• **Supplied entries**

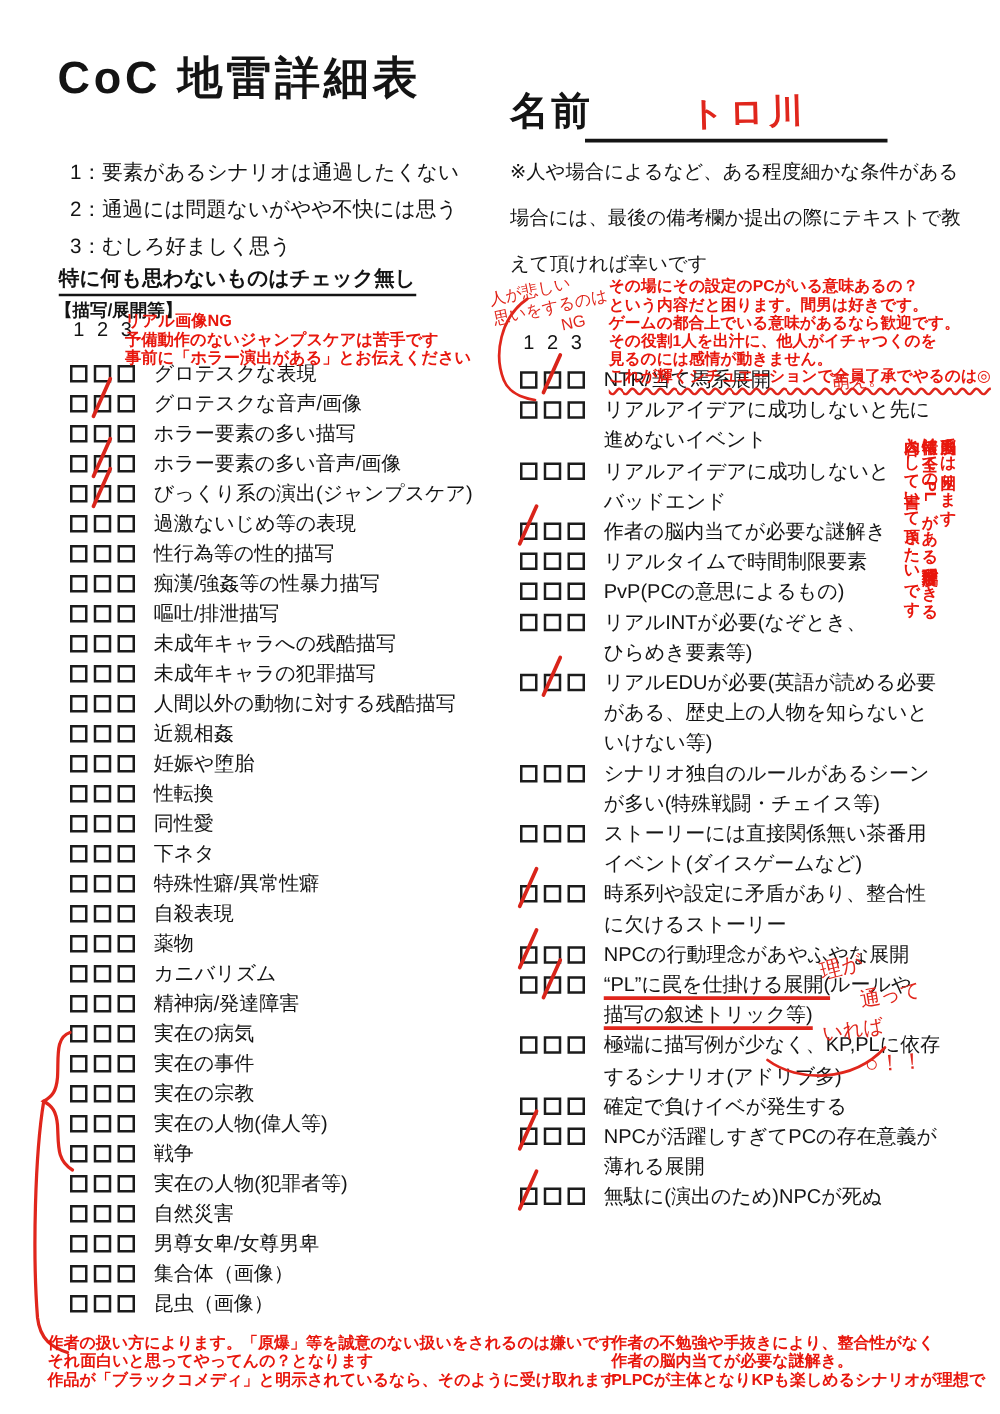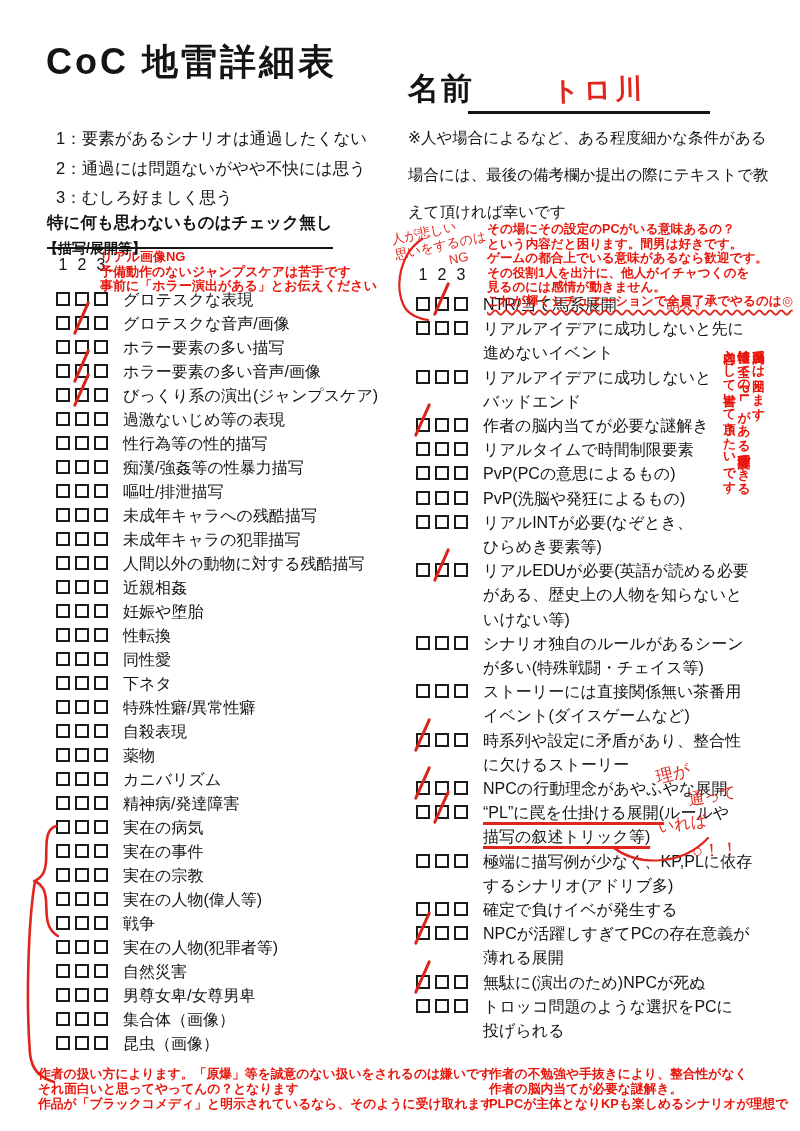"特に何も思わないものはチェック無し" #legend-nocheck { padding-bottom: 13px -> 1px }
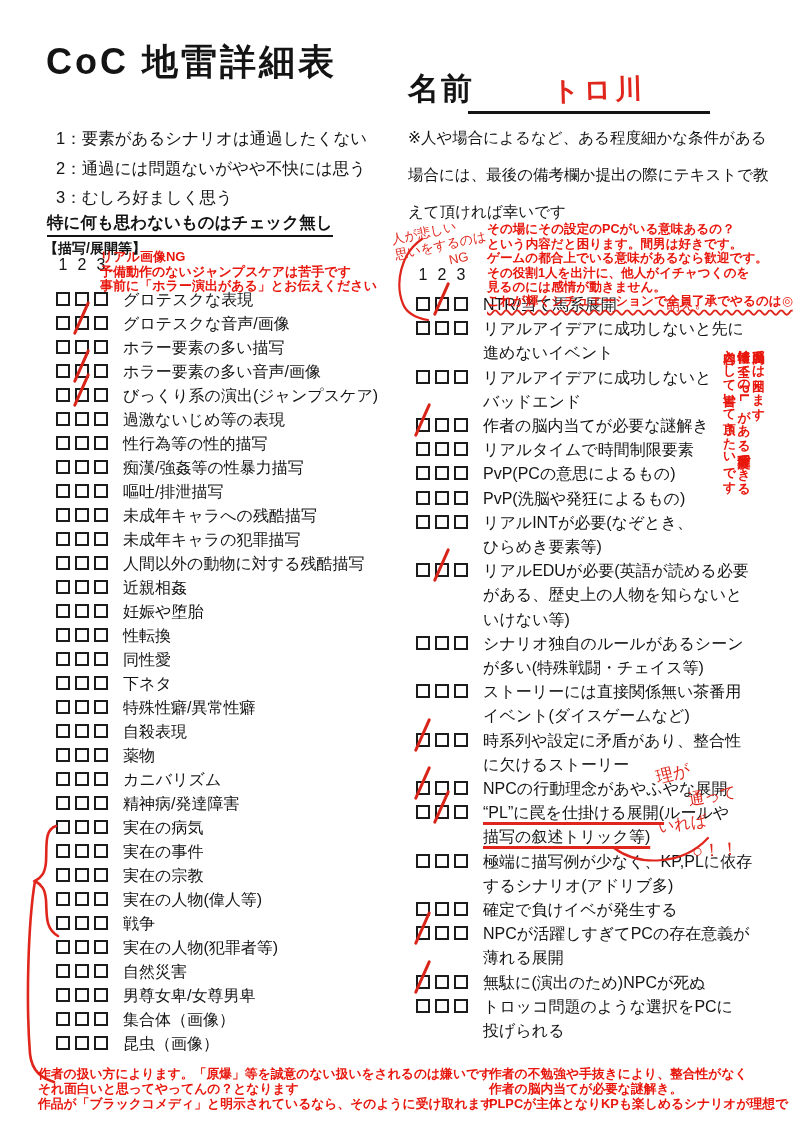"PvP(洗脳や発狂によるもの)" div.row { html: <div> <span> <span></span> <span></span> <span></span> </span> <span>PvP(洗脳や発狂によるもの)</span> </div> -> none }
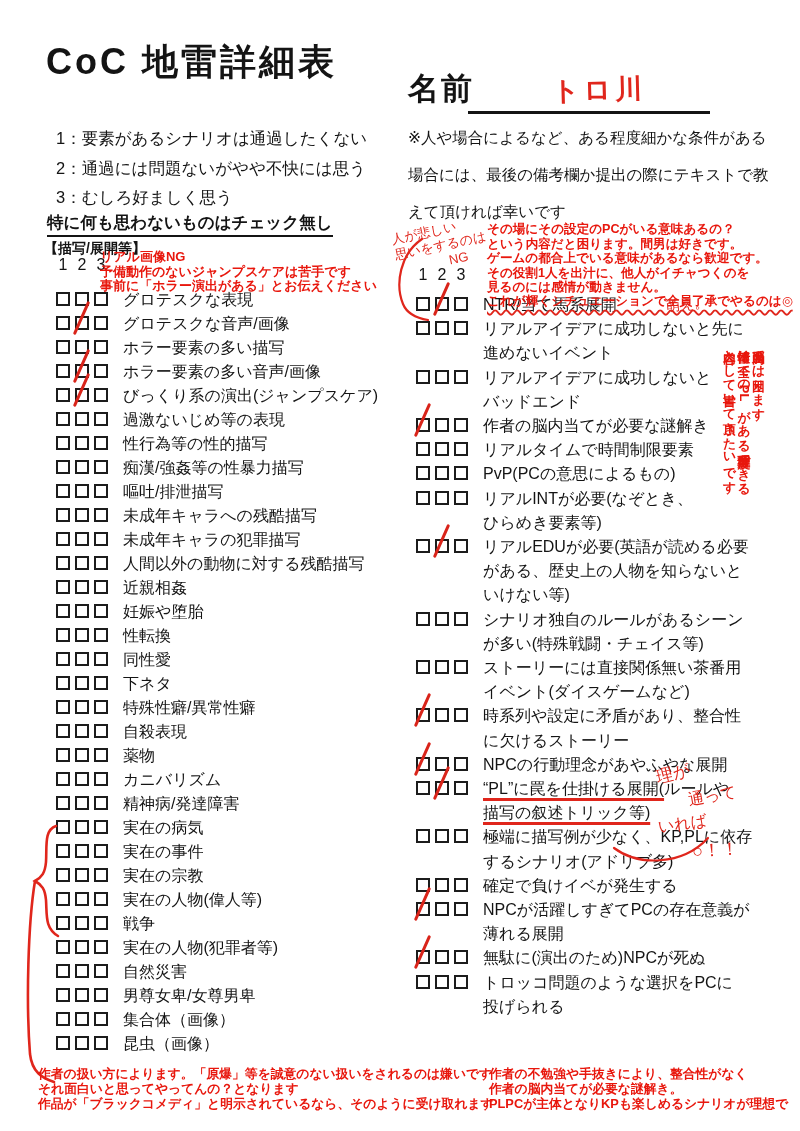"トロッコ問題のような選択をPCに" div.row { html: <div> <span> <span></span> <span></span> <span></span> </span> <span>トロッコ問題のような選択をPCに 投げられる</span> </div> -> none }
==
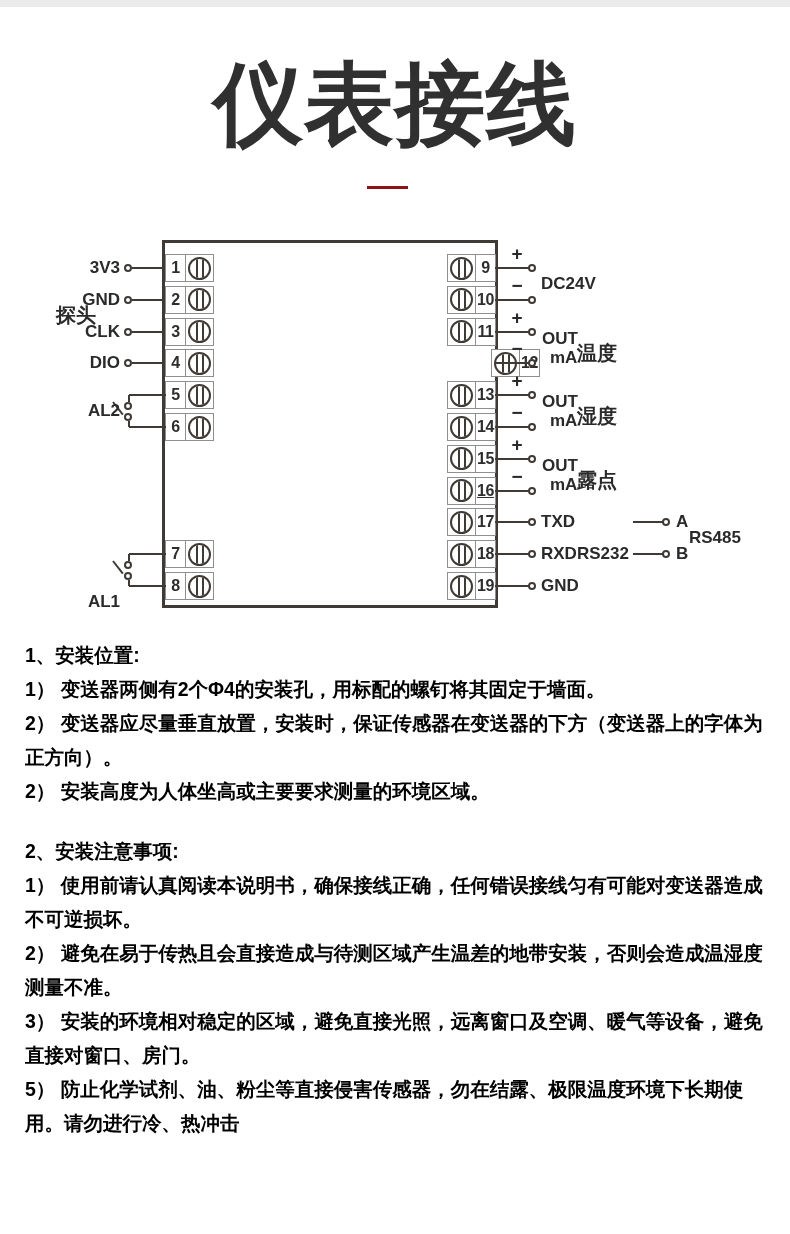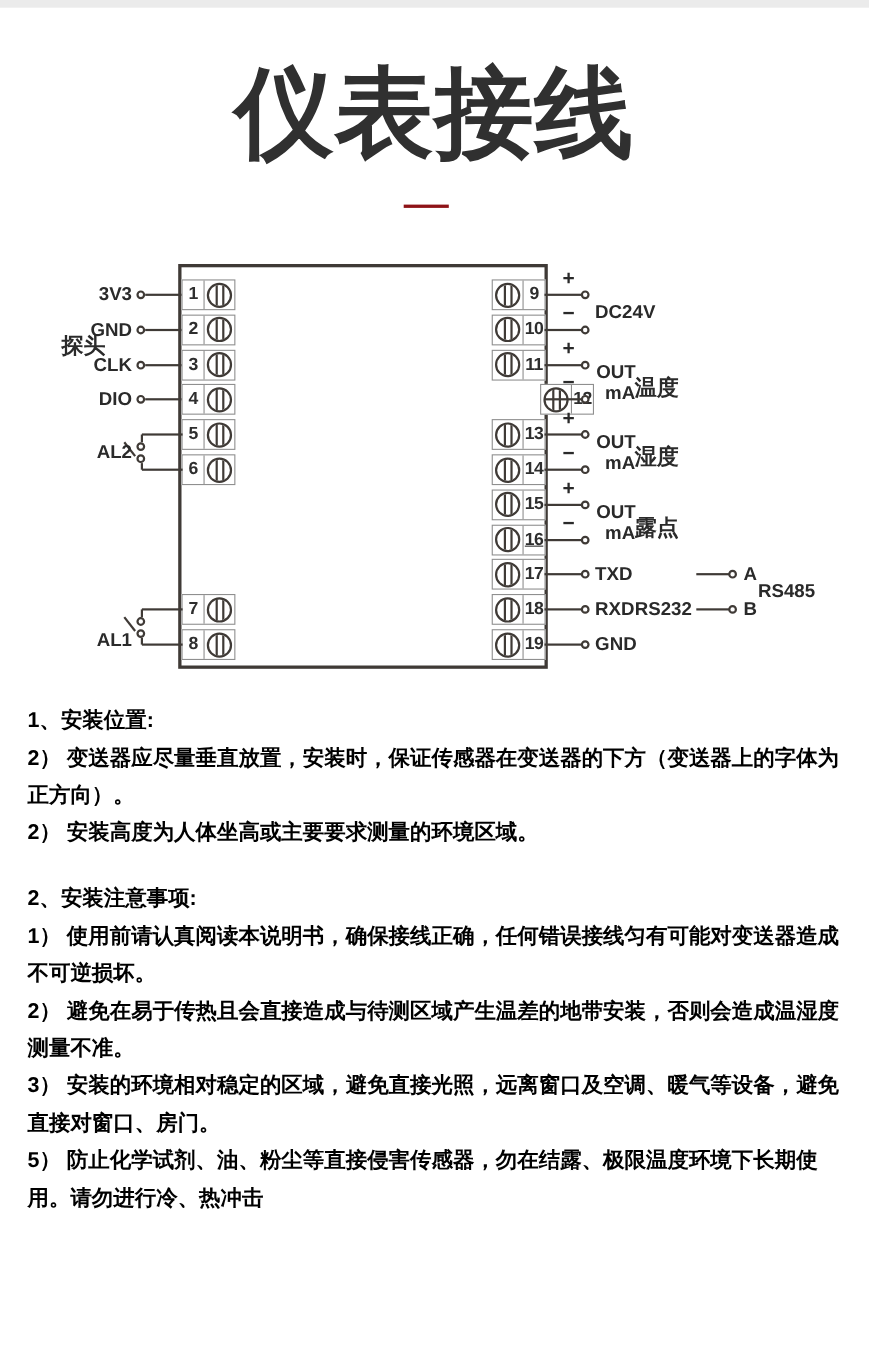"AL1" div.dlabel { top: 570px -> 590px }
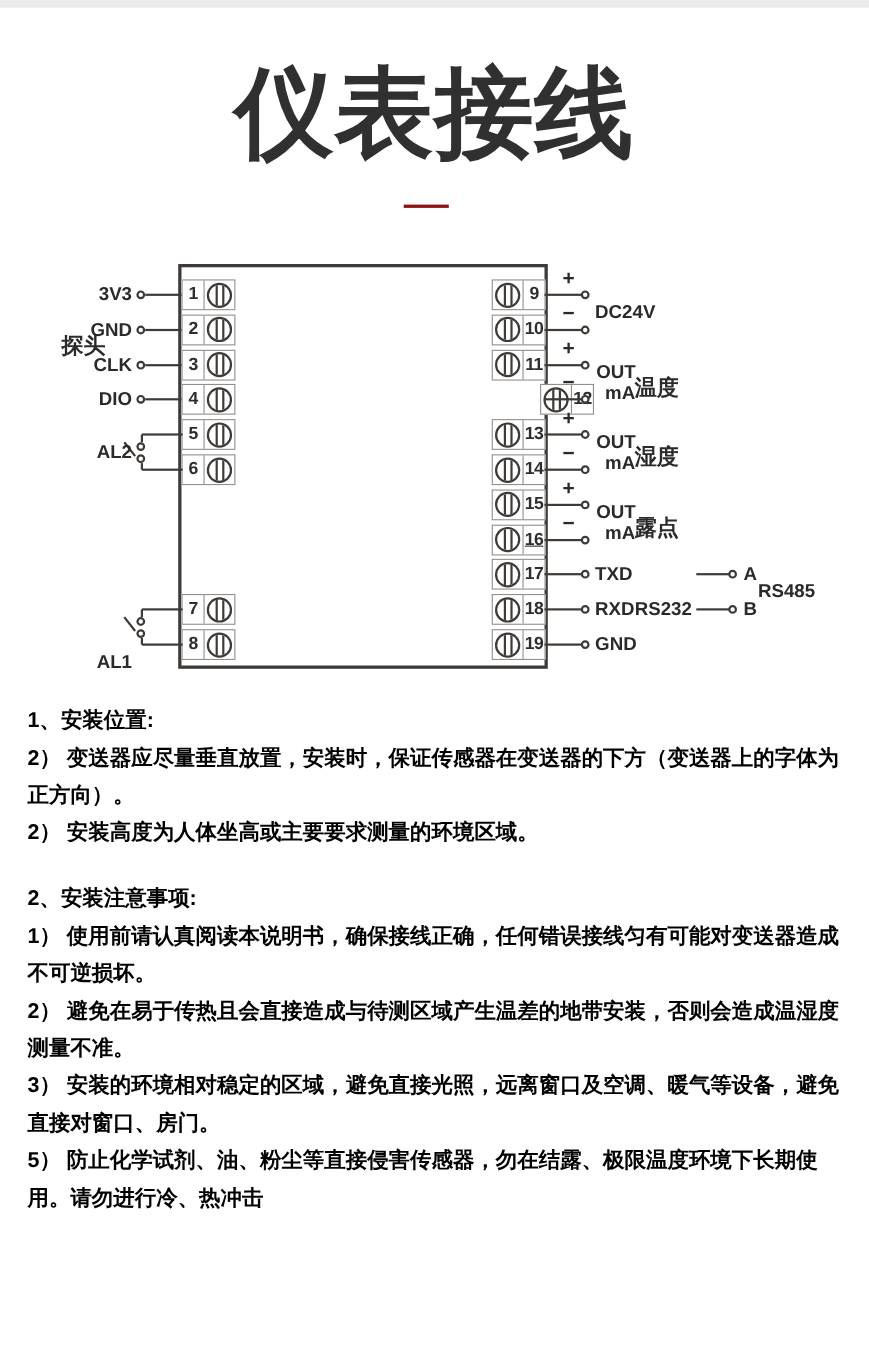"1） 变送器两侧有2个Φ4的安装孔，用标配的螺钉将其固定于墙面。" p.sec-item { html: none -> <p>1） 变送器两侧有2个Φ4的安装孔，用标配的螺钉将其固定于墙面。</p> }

• **The problem**
The answer should consist only of the lines above from the one with "padding-bottom: 13px ->" through the one with "<span></span> </span> <span>トロッコ問題のような選択をPCに", repeated exactly, with no pictures among them.

• **Written reply**
"特に何も思わないものはチェック無し" #legend-nocheck { padding-bottom: 13px -> 1px }
"PvP(洗脳や発狂によるもの)" div.row { html: <div> <span> <span></span> <span></span> <span></span> </span> <span>PvP(洗脳や発狂によるもの)</span> </div> -> none }
"トロッコ問題のような選択をPCに" div.row { html: <div> <span> <span></span> <span></span> <span></span> </span> <span>トロッコ問題のような選択をPCに 投げられる</span> </div> -> none }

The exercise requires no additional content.